The answer must reproduce the listing exactly, with every picture left out.
--- START ---
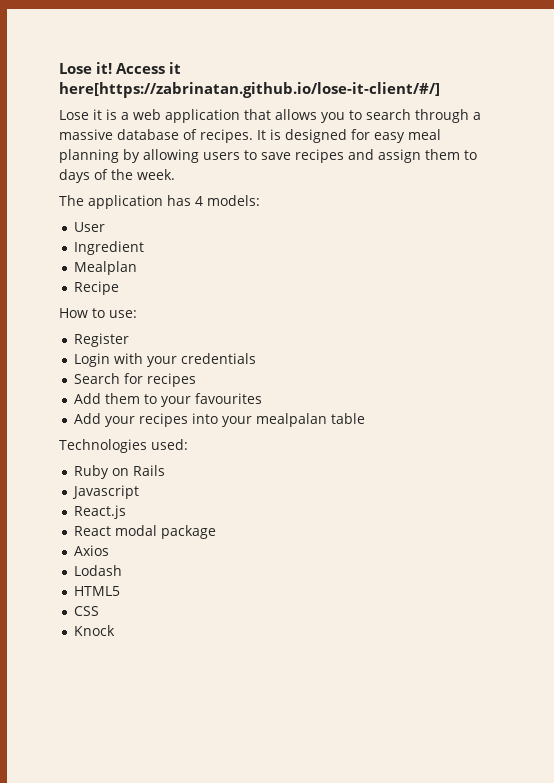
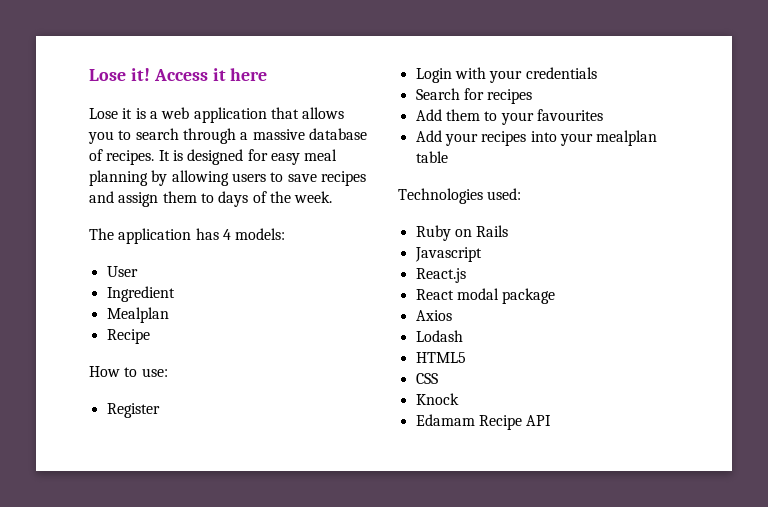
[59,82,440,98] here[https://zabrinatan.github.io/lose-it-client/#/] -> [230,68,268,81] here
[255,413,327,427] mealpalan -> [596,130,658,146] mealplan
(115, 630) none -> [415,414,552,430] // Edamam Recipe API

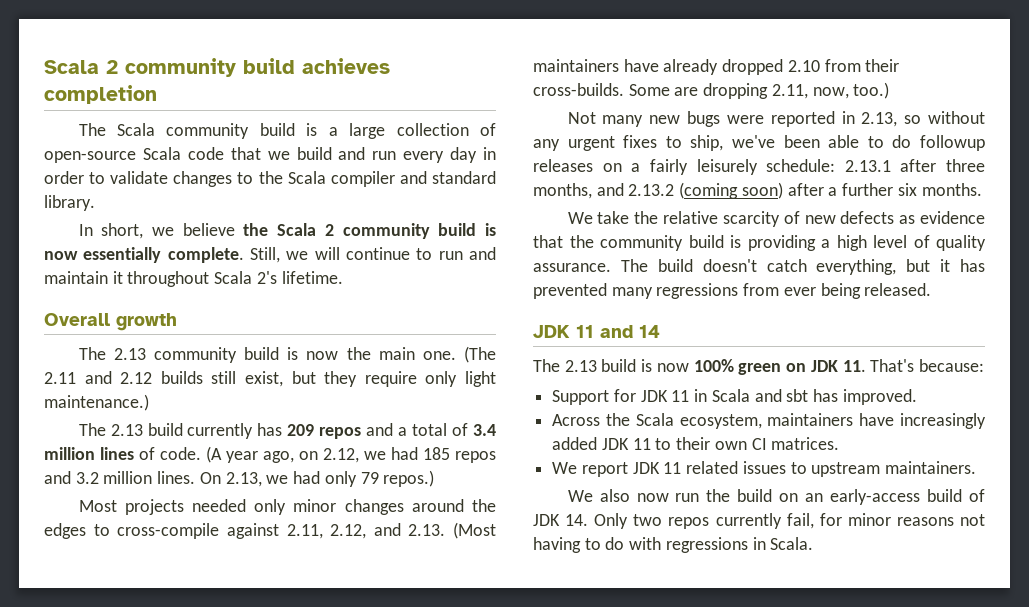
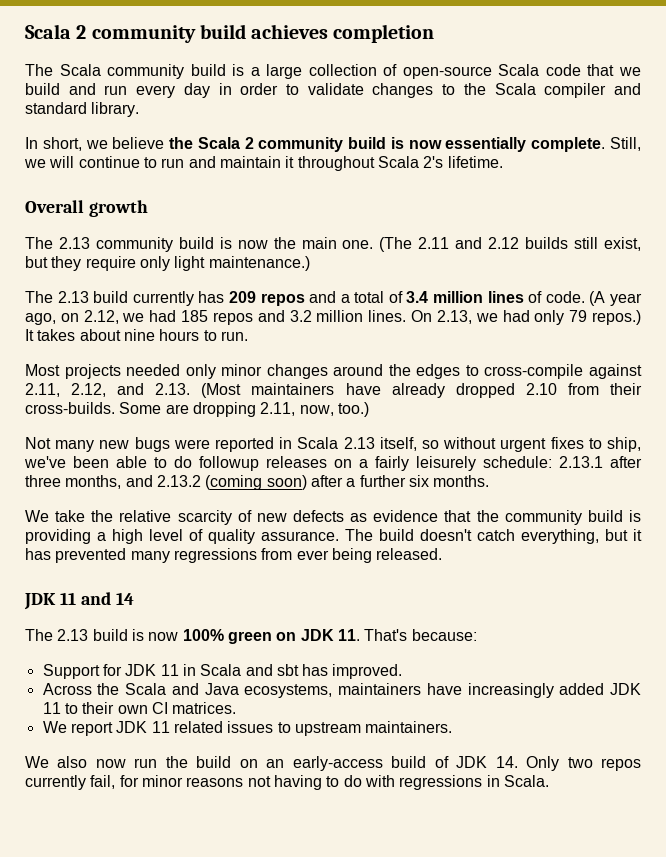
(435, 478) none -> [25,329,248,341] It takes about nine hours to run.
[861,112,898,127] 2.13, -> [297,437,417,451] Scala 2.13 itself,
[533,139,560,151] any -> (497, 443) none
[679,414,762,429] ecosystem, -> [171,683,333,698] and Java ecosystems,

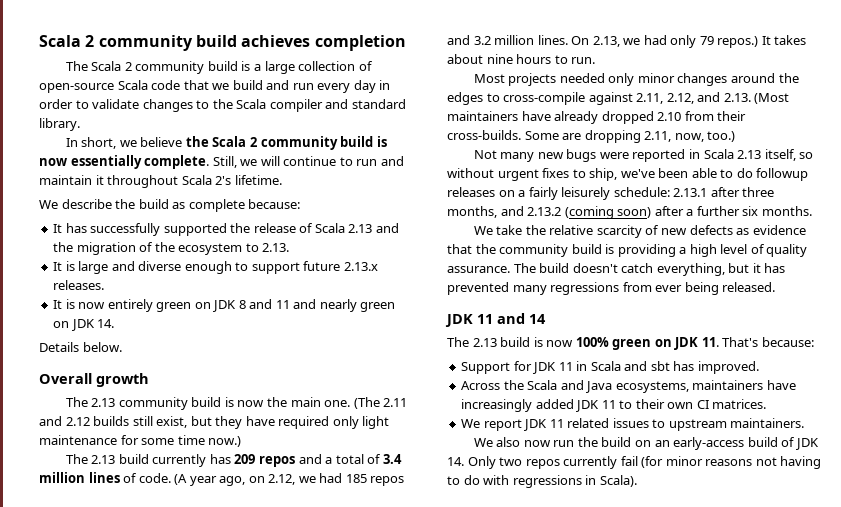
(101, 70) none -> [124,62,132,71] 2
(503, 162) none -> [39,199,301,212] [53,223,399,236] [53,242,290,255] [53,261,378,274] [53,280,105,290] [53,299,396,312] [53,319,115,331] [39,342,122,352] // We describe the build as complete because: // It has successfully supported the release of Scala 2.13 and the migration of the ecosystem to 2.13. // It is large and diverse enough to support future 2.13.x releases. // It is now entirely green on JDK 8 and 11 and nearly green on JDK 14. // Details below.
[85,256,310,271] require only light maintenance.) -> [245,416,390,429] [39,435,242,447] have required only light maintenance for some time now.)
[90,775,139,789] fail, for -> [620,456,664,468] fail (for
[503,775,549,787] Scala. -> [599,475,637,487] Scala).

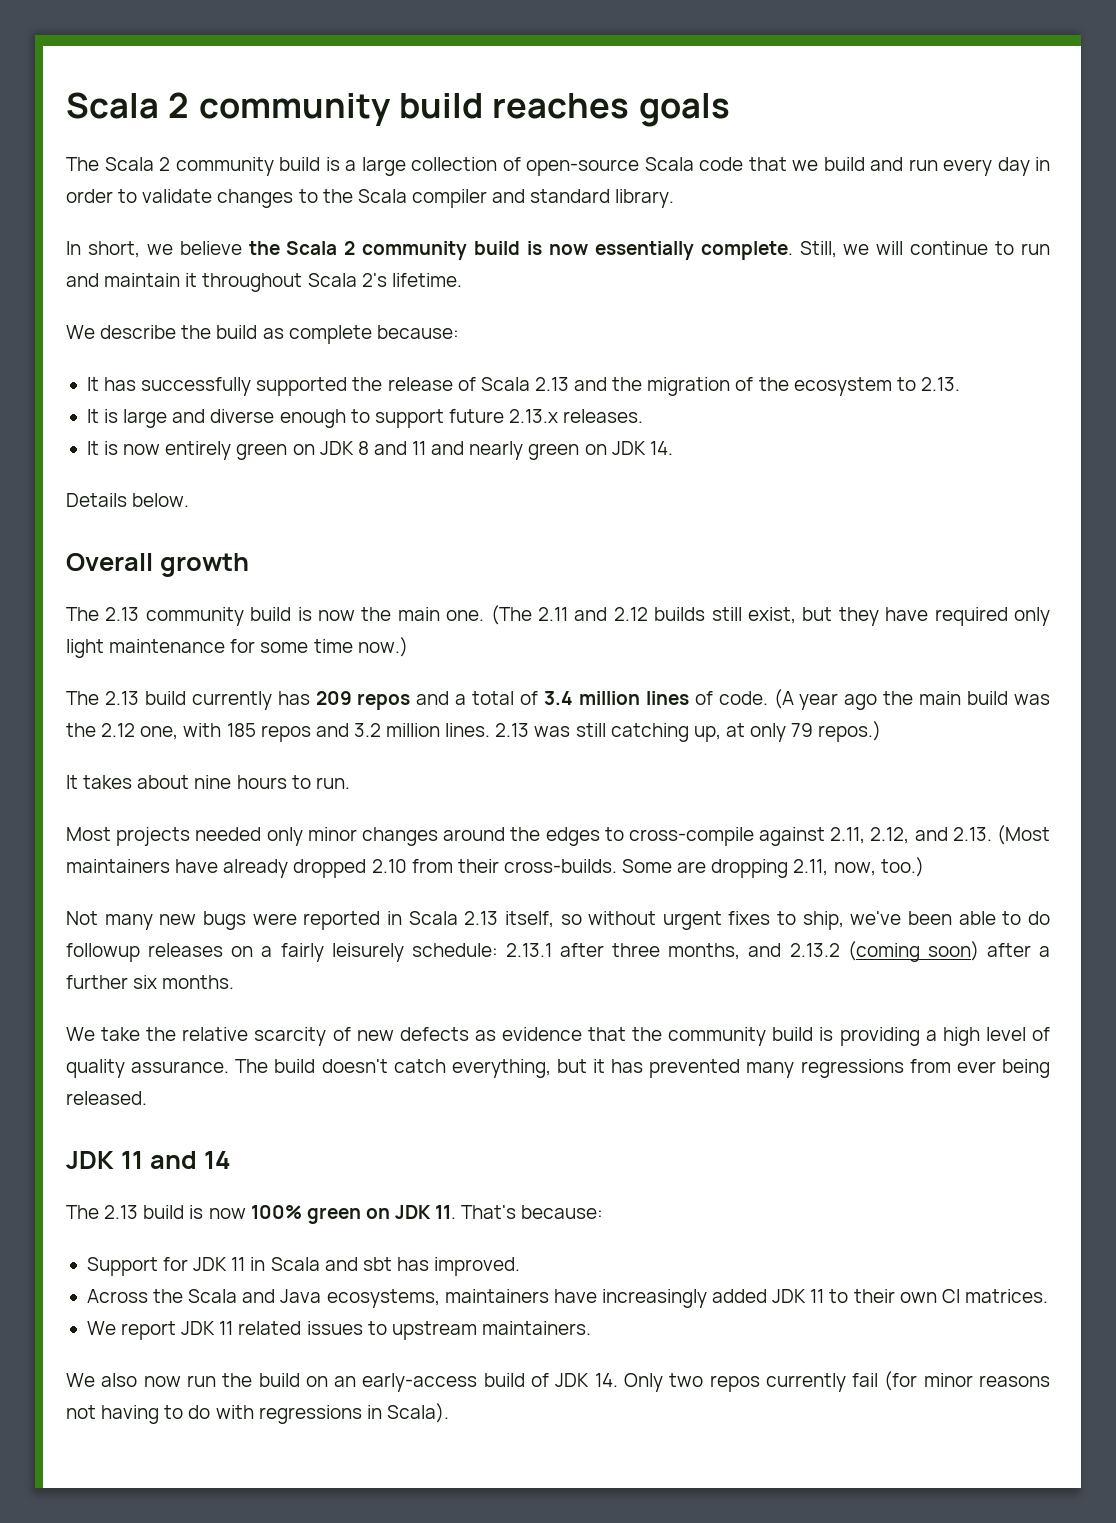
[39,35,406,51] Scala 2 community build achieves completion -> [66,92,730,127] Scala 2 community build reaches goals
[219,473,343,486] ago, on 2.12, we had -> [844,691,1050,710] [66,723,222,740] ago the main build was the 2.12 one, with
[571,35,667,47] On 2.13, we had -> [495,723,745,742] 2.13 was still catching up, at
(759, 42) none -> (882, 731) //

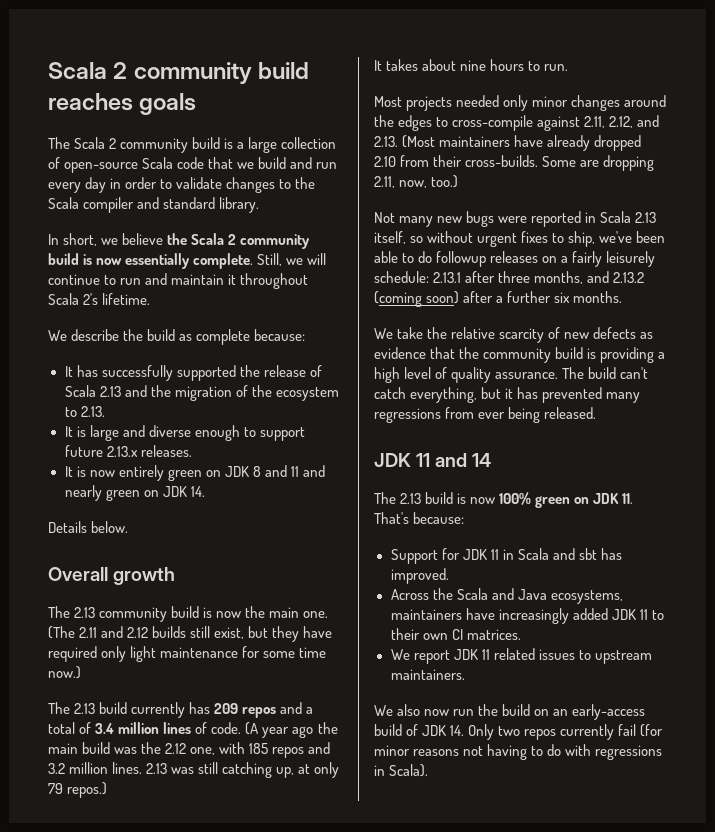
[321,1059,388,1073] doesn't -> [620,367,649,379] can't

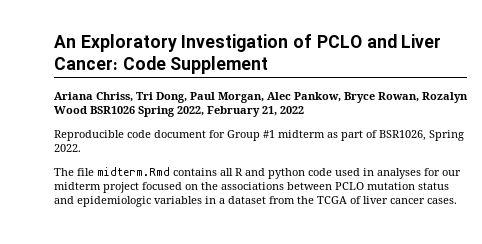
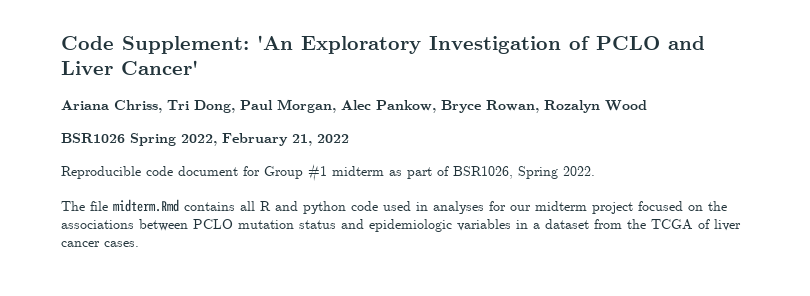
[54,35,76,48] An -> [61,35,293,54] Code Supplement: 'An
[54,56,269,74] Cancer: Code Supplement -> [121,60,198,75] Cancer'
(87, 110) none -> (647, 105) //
--- END ---
Written solution:
[59,82,440,98] here[https://zabrinatan.github.io/lose-it-client/#/] -> [230,68,268,81] here
[255,413,327,427] mealpalan -> [596,130,658,146] mealplan
(115, 630) none -> [415,414,552,430] // Edamam Recipe API

(435, 478) none -> [25,329,248,341] It takes about nine hours to run.
[861,112,898,127] 2.13, -> [297,437,417,451] Scala 2.13 itself,
[533,139,560,151] any -> (497, 443) none
[679,414,762,429] ecosystem, -> [171,683,333,698] and Java ecosystems,

(101, 70) none -> [124,62,132,71] 2
(503, 162) none -> [39,199,301,212] [53,223,399,236] [53,242,290,255] [53,261,378,274] [53,280,105,290] [53,299,396,312] [53,319,115,331] [39,342,122,352] // We describe the build as complete because: // It has successfully supported the release of Scala 2.13 and the migration of the ecosystem to 2.13. // It is large and diverse enough to support future 2.13.x releases. // It is now entirely green on JDK 8 and 11 and nearly green on JDK 14. // Details below.
[85,256,310,271] require only light maintenance.) -> [245,416,390,429] [39,435,242,447] have required only light maintenance for some time now.)
[90,775,139,789] fail, for -> [620,456,664,468] fail (for
[503,775,549,787] Scala. -> [599,475,637,487] Scala).

[39,35,406,51] Scala 2 community build achieves completion -> [66,92,730,127] Scala 2 community build reaches goals
[219,473,343,486] ago, on 2.12, we had -> [844,691,1050,710] [66,723,222,740] ago the main build was the 2.12 one, with
[571,35,667,47] On 2.13, we had -> [495,723,745,742] 2.13 was still catching up, at
(759, 42) none -> (882, 731) //

[321,1059,388,1073] doesn't -> [620,367,649,379] can't

[54,35,76,48] An -> [61,35,293,54] Code Supplement: 'An
[54,56,269,74] Cancer: Code Supplement -> [121,60,198,75] Cancer'
(87, 110) none -> (647, 105) //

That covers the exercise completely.